Scenario: You are deploying a soil moisture monitoring system for a greenhouse. The capacitive soil moisture sensor outputs an analog voltage (0-3.3V) that varies with soil moisture content. However, the raw ADC readings do not correspond to meaningful moisture percentages. The sensor reads approximately 3000 (ADC units) in completely dry soil and 1200 in saturated soil. You need accurate readings to trigger irrigation at 30% moisture.

Goal: Develop and implement a two-point calibration procedure to convert raw ADC readings into calibrated moisture percentages (0-100%).

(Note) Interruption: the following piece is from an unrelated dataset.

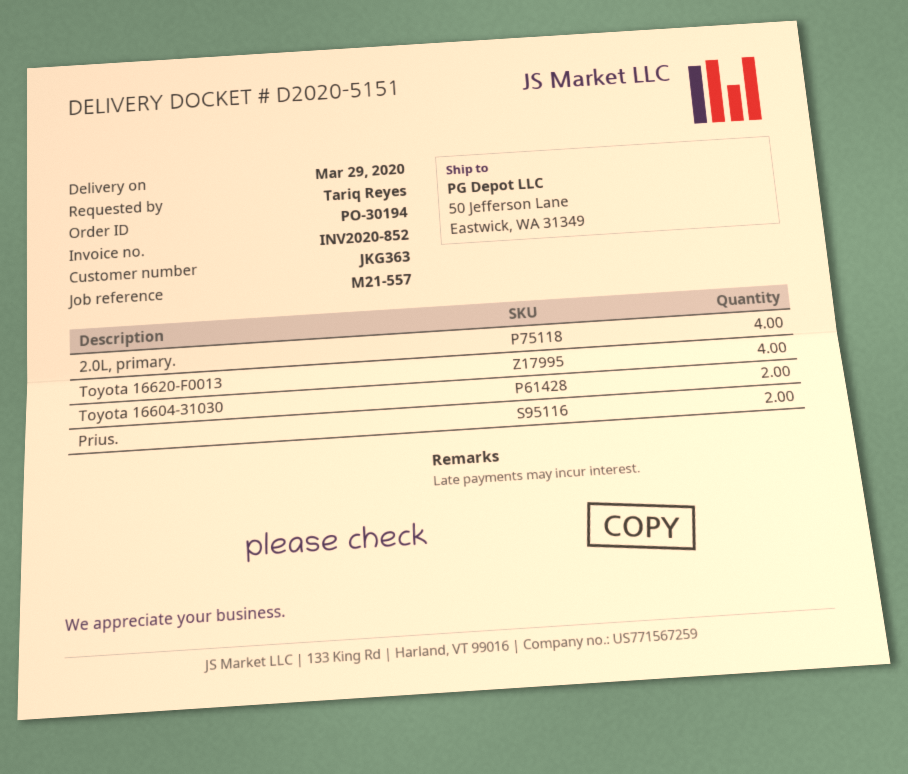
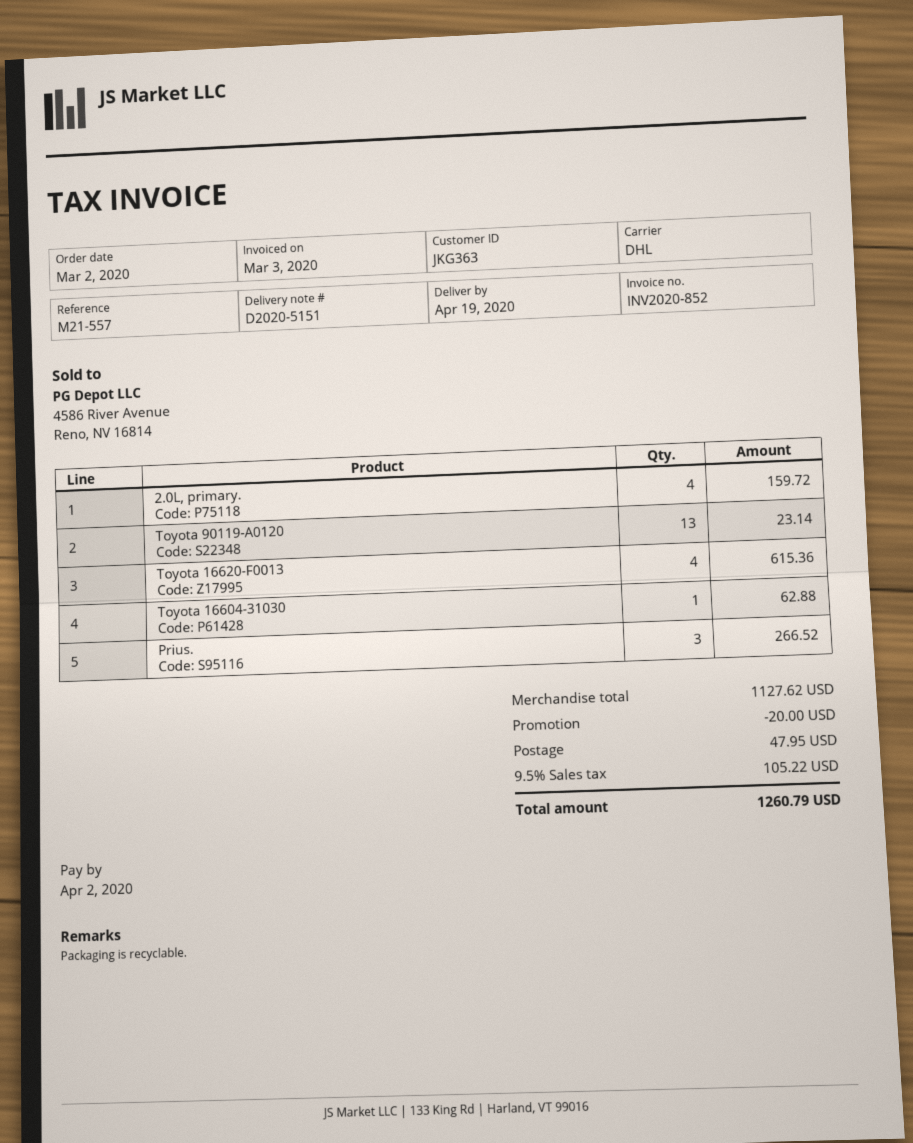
delivery date: 2020-03-29 -> 2020-04-19
Toyota 16604-31030: 2 -> 1
Prius.: 2 -> 3
Toyota 90119-A0120: none -> 13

What we do: Measure the sensor’s output range and behavior.

Initial measurements:

Condition	ADC Reading (12-bit, 0-4095)	Expected Moisture
Air (no soil)	3450	~0% (baseline)
Bone-dry soil (oven-dried)	3000	0%
Field capacity (well-watered)	1800	~60-70%
Saturated soil (standing water)	1200	100%

Observations:

Output is inversely proportional to moisture (higher moisture = lower ADC value)
Range spans approximately 1200-3000 ADC units for the usable moisture range
Response is approximately linear in the 20-80% moisture range

What we do: Establish known moisture levels using gravimetric method.

Gravimetric calibration procedure:

Prepare soil samples: Collect 5 containers of identical soil (200g each)
Create moisture levels:
- Sample A: Oven-dry at 105C for 24 hours (0% moisture)
- Sample B: Add 10g water (5% moisture by weight)
- Sample C: Add 30g water (15% moisture)
- Sample D: Add 60g water (30% moisture - irrigation trigger)
- Sample E: Saturate and drain (field capacity, ~60%)
Record calibration data:

Sample	Added Water (g)	Calculated Moisture (%)	ADC Reading
A	0	0%	2988
B	10	5%	2855
C	30	15%	2500
D	60	30%	2030
E	~120 (saturated)	60%	1515

What we do: Fit a linear equation to the calibration data.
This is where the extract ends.